(Stored entries)
--------------------------------

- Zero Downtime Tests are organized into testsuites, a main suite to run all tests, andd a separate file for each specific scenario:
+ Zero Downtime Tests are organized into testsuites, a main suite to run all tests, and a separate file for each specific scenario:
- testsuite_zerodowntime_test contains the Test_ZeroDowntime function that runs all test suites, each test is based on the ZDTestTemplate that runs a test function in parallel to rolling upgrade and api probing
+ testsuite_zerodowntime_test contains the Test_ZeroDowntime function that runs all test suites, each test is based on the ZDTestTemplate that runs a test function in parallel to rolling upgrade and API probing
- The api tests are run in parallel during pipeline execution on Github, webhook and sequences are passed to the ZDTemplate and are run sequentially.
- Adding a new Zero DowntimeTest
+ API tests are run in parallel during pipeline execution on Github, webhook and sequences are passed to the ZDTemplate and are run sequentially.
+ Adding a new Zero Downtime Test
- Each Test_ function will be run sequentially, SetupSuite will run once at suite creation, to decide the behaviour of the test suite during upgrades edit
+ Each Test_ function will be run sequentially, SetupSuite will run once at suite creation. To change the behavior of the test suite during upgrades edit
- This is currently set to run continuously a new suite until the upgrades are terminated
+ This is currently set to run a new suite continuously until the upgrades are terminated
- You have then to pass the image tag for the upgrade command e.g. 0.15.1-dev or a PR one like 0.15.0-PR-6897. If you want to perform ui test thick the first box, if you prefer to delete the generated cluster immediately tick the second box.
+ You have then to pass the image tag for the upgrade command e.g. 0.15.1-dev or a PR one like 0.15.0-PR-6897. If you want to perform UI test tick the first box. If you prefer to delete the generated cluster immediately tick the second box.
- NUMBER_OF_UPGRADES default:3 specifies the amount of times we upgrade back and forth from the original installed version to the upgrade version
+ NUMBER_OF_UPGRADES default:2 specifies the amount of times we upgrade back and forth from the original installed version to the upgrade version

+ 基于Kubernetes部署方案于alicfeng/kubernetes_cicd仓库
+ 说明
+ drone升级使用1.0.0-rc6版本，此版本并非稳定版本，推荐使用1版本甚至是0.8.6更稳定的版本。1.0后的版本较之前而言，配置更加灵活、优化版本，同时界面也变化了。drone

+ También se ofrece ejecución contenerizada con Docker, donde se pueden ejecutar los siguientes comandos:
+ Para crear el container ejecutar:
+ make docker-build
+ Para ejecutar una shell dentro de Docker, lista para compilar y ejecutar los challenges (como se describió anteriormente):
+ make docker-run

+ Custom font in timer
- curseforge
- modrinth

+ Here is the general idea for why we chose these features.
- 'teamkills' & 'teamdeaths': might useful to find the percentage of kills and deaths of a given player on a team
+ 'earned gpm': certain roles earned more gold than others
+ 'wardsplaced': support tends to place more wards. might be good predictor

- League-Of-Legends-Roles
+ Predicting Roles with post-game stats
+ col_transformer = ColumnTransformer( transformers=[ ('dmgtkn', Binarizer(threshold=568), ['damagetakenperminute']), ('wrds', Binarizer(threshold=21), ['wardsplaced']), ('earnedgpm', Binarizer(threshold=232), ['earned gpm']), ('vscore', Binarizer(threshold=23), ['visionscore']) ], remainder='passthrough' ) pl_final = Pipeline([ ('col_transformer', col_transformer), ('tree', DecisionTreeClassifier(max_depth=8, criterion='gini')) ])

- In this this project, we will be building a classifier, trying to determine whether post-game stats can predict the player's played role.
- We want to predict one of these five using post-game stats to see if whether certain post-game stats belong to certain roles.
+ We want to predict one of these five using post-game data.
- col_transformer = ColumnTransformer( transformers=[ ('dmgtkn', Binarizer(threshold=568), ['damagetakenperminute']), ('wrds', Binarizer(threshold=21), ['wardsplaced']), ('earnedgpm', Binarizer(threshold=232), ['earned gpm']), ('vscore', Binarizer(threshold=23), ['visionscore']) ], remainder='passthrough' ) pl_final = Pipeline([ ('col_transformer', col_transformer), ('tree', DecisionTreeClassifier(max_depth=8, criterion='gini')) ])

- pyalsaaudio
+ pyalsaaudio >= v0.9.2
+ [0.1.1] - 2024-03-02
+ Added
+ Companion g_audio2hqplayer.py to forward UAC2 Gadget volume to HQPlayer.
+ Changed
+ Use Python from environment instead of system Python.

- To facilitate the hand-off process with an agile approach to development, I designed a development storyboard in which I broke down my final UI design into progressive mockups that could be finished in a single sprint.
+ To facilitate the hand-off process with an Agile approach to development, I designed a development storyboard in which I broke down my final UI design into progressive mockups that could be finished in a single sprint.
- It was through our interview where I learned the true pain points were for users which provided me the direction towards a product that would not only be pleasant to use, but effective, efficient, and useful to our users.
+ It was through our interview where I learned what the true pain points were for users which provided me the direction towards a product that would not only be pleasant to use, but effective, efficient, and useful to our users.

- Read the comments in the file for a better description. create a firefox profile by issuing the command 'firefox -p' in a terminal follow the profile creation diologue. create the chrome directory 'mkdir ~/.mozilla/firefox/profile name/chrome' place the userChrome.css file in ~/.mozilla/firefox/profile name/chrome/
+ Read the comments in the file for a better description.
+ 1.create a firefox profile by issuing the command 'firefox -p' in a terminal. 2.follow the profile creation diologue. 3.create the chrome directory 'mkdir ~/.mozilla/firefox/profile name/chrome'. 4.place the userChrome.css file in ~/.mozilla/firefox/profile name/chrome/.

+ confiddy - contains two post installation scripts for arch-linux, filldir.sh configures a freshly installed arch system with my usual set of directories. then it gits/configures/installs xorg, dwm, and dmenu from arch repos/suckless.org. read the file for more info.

--------------------------------

EXERCISE OBJECTIVE |
All lines with the word "scenario" are needed; pull them from the entries and copy each.

RESPONSE TO THE EXERCISE |
- Zero Downtime Tests are organized into testsuites, a main suite to run all tests, andd a separate file for each specific scenario:
+ Zero Downtime Tests are organized into testsuites, a main suite to run all tests, and a separate file for each specific scenario:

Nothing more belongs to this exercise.